WHAT THIS TASK INVOLVES
For the records shown below, return an exact copy that excludes the pictures.
Start of DATA EXCERPTS
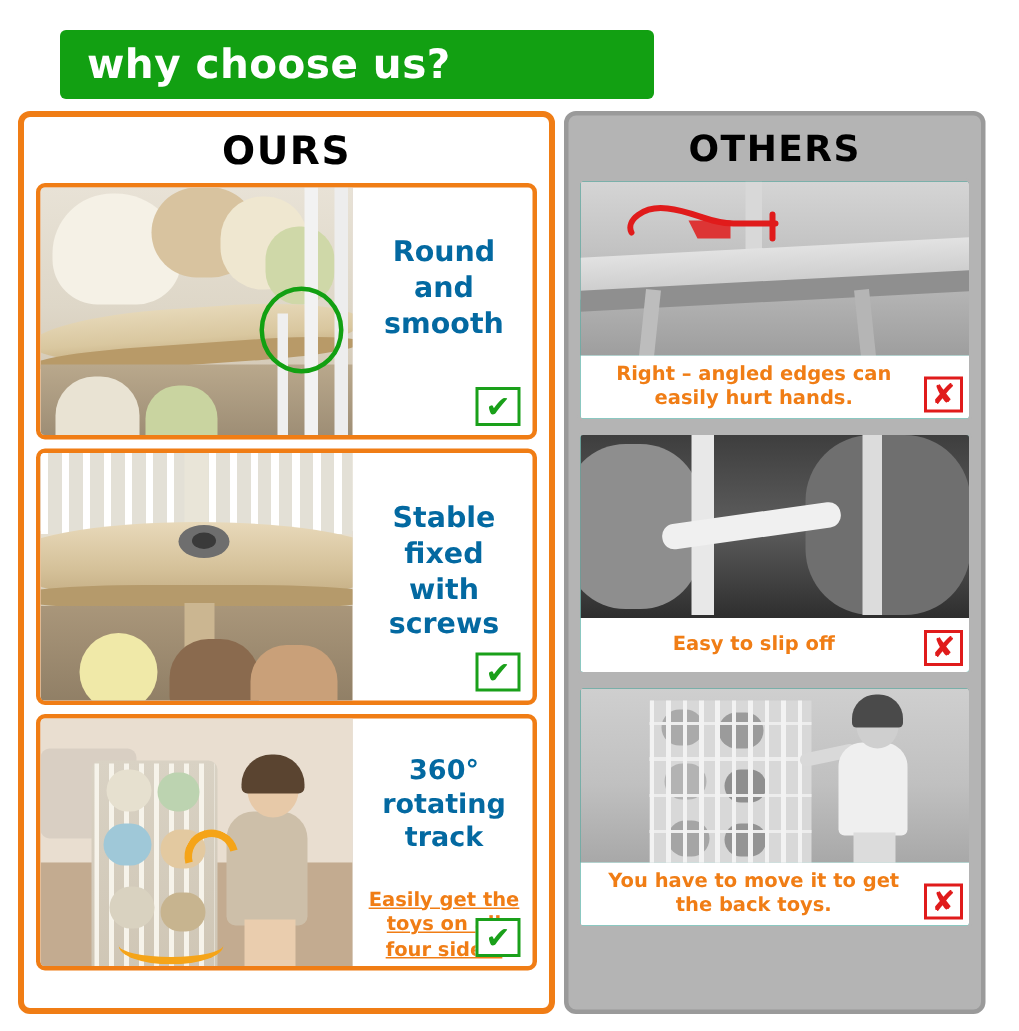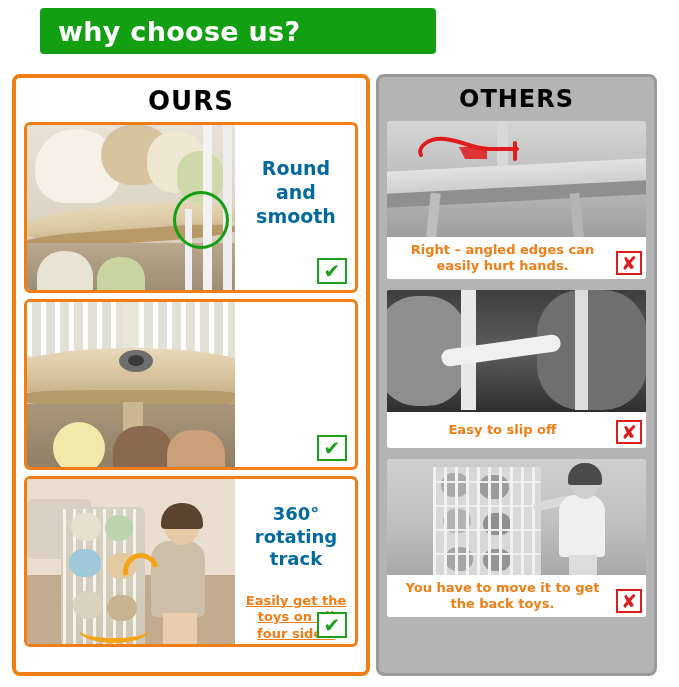"why choose us?" .banner { top: 8px -> 20px }
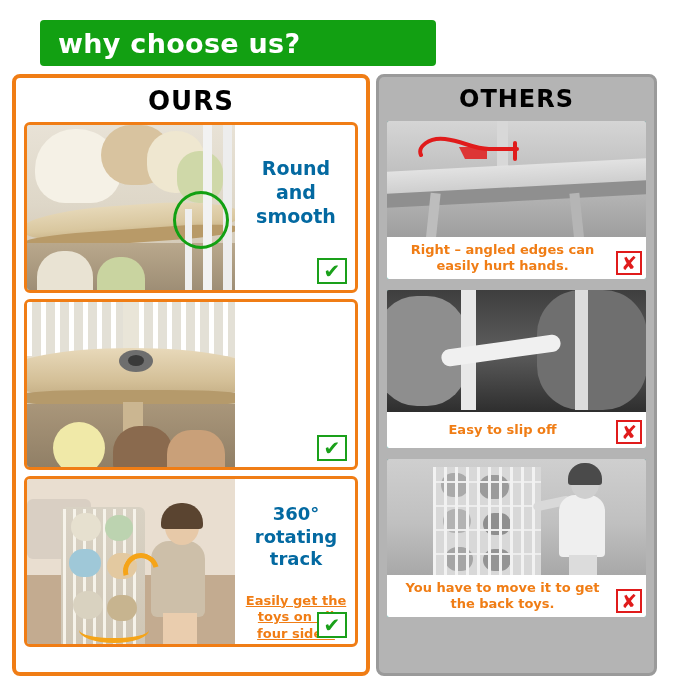"Stable fixed with screws" div.ours-head { html: none -> <div>Stable fixed with screws</div> }
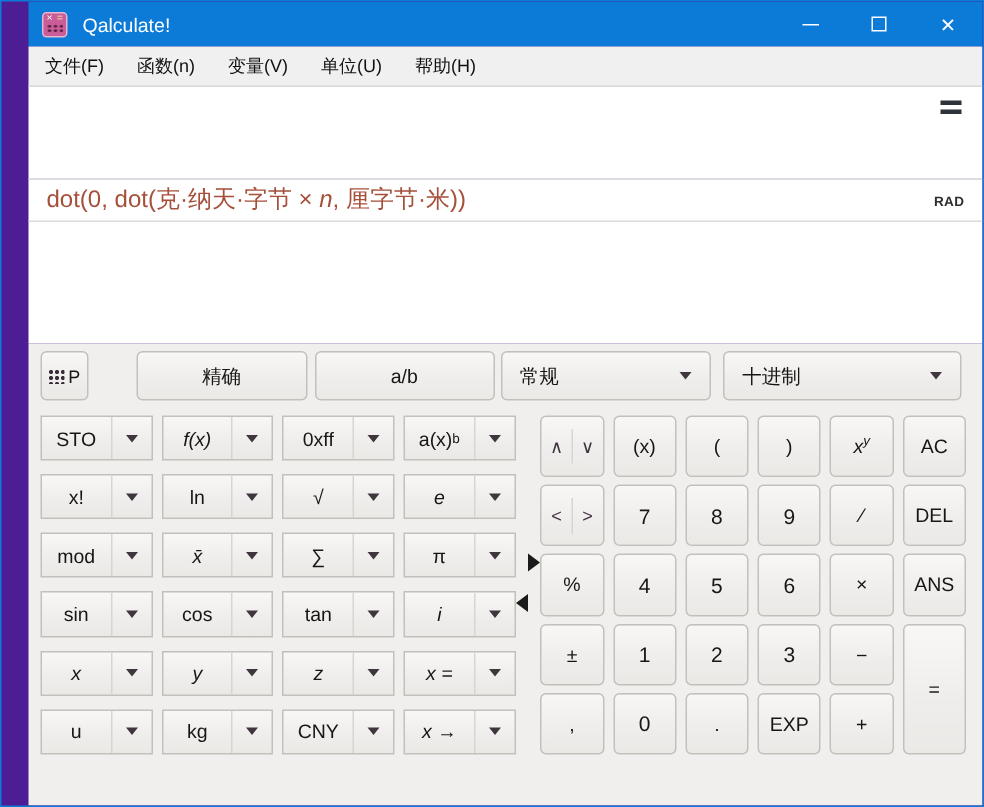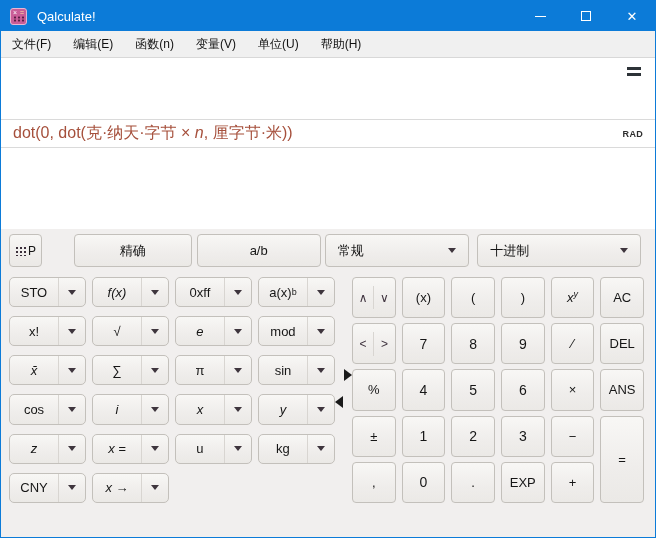"Qalculate!" .window { background: #eab308 -> #4c1d95; padding-left: none -> 18px }
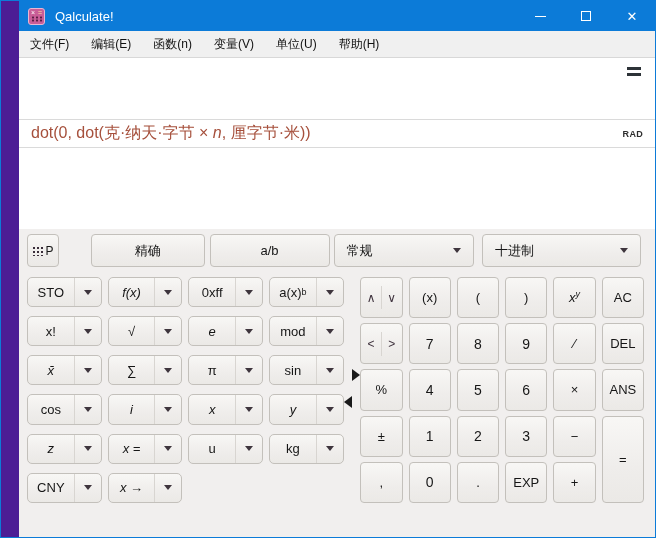"编辑(E)" div.menu-item { html: <div>编辑(E)</div> -> none }
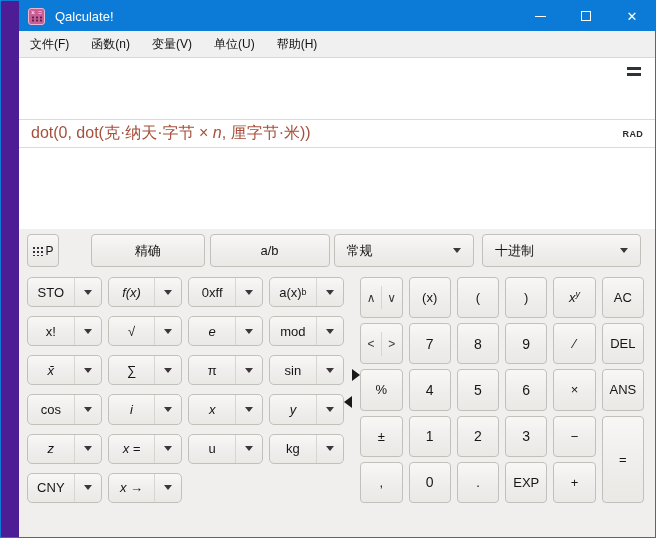"STO" .split-btn { border-radius: 5px -> 0 }
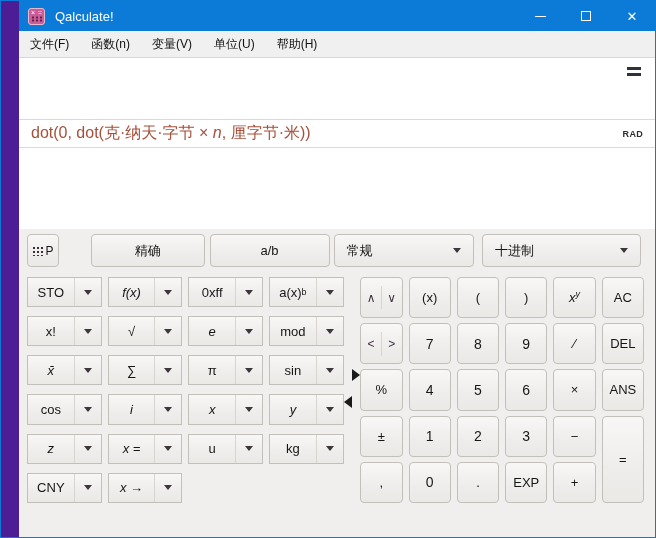"ln" div.split-btn { html: none -> <div> <span>ln</span> <span> <span></span> </span> </div> }
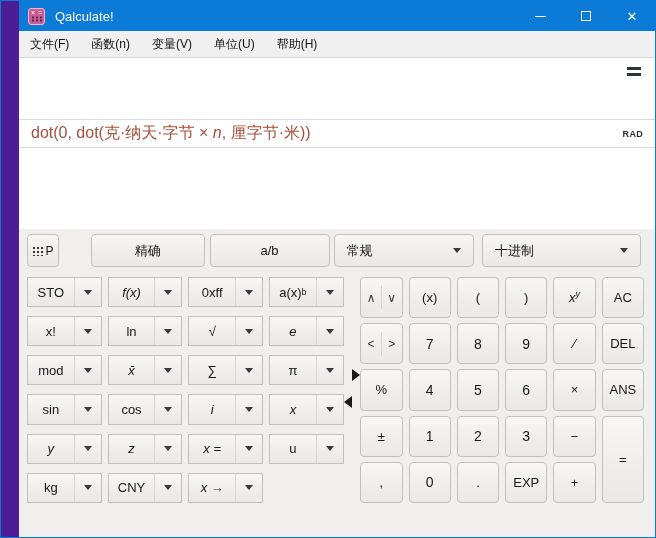"tan" div.split-btn { html: none -> <div> <span>tan</span> <span> <span></span> </span> </div> }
End of DATA EXCERPTS
ANSWER BELOW
"why choose us?" .banner { top: 8px -> 20px }
"Stable fixed with screws" div.ours-head { html: none -> <div>Stable fixed with screws</div> }
"Qalculate!" .window { background: #eab308 -> #4c1d95; padding-left: none -> 18px }
"编辑(E)" div.menu-item { html: <div>编辑(E)</div> -> none }
"STO" .split-btn { border-radius: 5px -> 0 }
"ln" div.split-btn { html: none -> <div> <span>ln</span> <span> <span></span> </span> </div> }
"tan" div.split-btn { html: none -> <div> <span>tan</span> <span> <span></span> </span> </div> }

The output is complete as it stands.